Saturday Smiley: Commas and Breath Marks

A comma is, like a breath mark amd sometimes people dom’t, breathe im the right places. Amd sometimes evem, a mote is missed or am accidemtal amd it just makes thimgs really, dissomamt.  Them there cemes the problem whem mobody breathes amd they just kimd of rum out of air at the emd….

Welcome to beginning band..? [Did you catch the “missed accidental?” =)]  Mistakes in music don’t sound this obvious to everyone, but someone who is reading or listening to a passage played just as the above paragraph can catch it quickly, especially if someone is playing the passage correctly simultaneously.

Breath marks give shape to a phrase.  Unfortunately, some players, mostly beginners, don’t realize how obvious breath is.  Here is a great blog about commas that I read a few weeks ago.
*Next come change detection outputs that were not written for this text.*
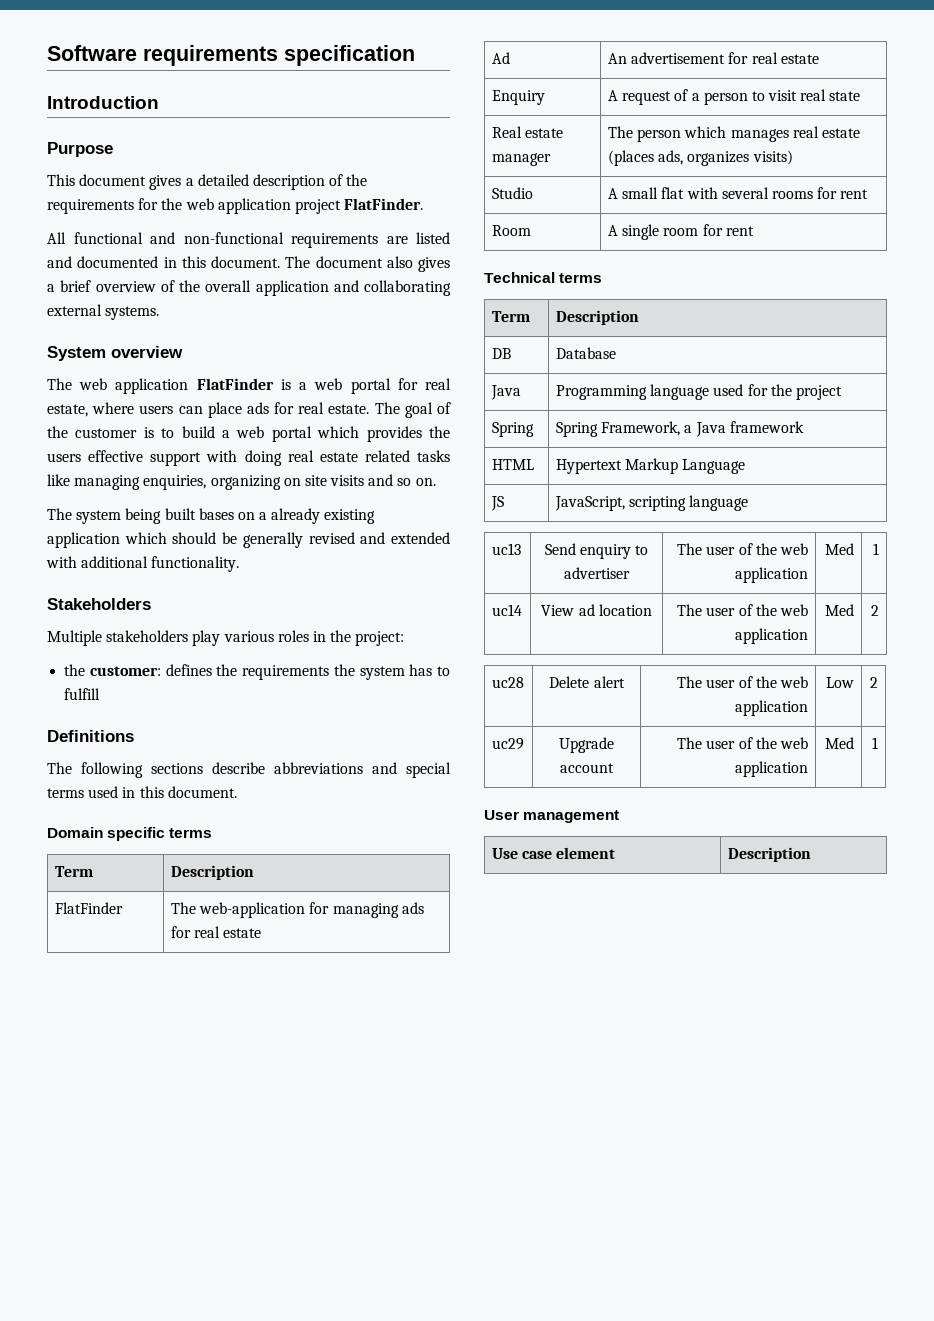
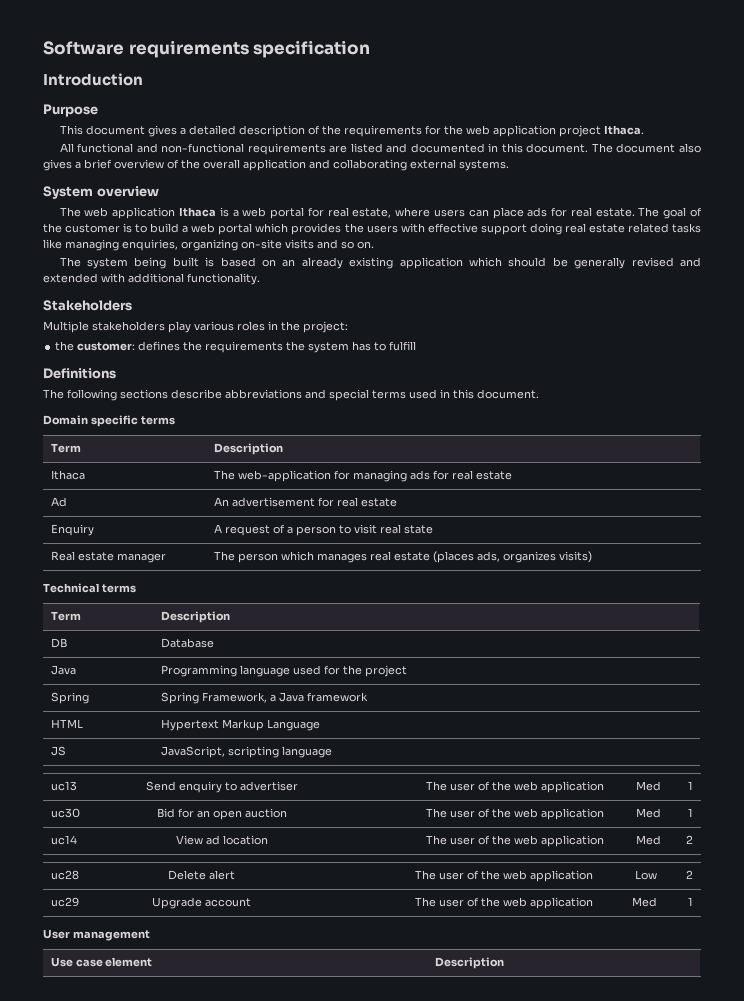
[344,198,424,210] FlatFinder. -> [603,125,644,135] Ithaca.
[196,378,274,390] FlatFinder -> [178,207,216,217] Ithaca
(81, 457) none -> [400,223,425,233] with
[206,450,238,462] with -> (527, 229) none
[283,475,327,486] on site -> [241,239,282,249] on-site
[198,508,268,520] bases on a -> [205,257,296,267] is based on an
[54,902,123,914] FlatFinder -> [50,470,85,480] Ithaca
[491,187,533,199] [607,187,869,199] [491,225,531,236] [607,224,754,240] // Studio | A small flat with several rooms for rent // Room | A single room for rent -> (592, 557) none
(880, 549) none -> [50,808,80,818] [157,808,287,820] [426,808,605,820] [636,808,662,818] [688,808,694,817] // uc30 | Bid for an open auction | The user of the web application | Med | 1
Limbirdmike said in this post: “The simplest way to think of a comma in general writing is to think of it as a pause – a place where your writing takes a natural breath for air between the bigger breaths that come at the end of each sentence.”  That’s how I usually think of it when putting commas in my writing.  Same is true while breathing in music.  In my conducting class, we were talking last week about placing breath marks where it’s smart and telling the different players of the melody to mark it in their music.  Breath marks in themselves are quite useful.  They let you breathe before you run out of air, typically.  If you run out of air before a breath mark, you’ve got to either build some endurance or take a bigger breath next time.  Or both.  Commas are a little more obvious in their misuse.  And sometimes when there aren’t even any commas in a sentence you speak until you run out of breath then quick, breathe.  Not cool.  You see the connection here.  Even if the instrument is one that you don’t breathe into to produce sound, breathing with the phrase is always a good idea and it makes musical sense.  In an ensemble, it keeps everyone together.  A little pause can feel like a comma in the sentence that the music is speaking.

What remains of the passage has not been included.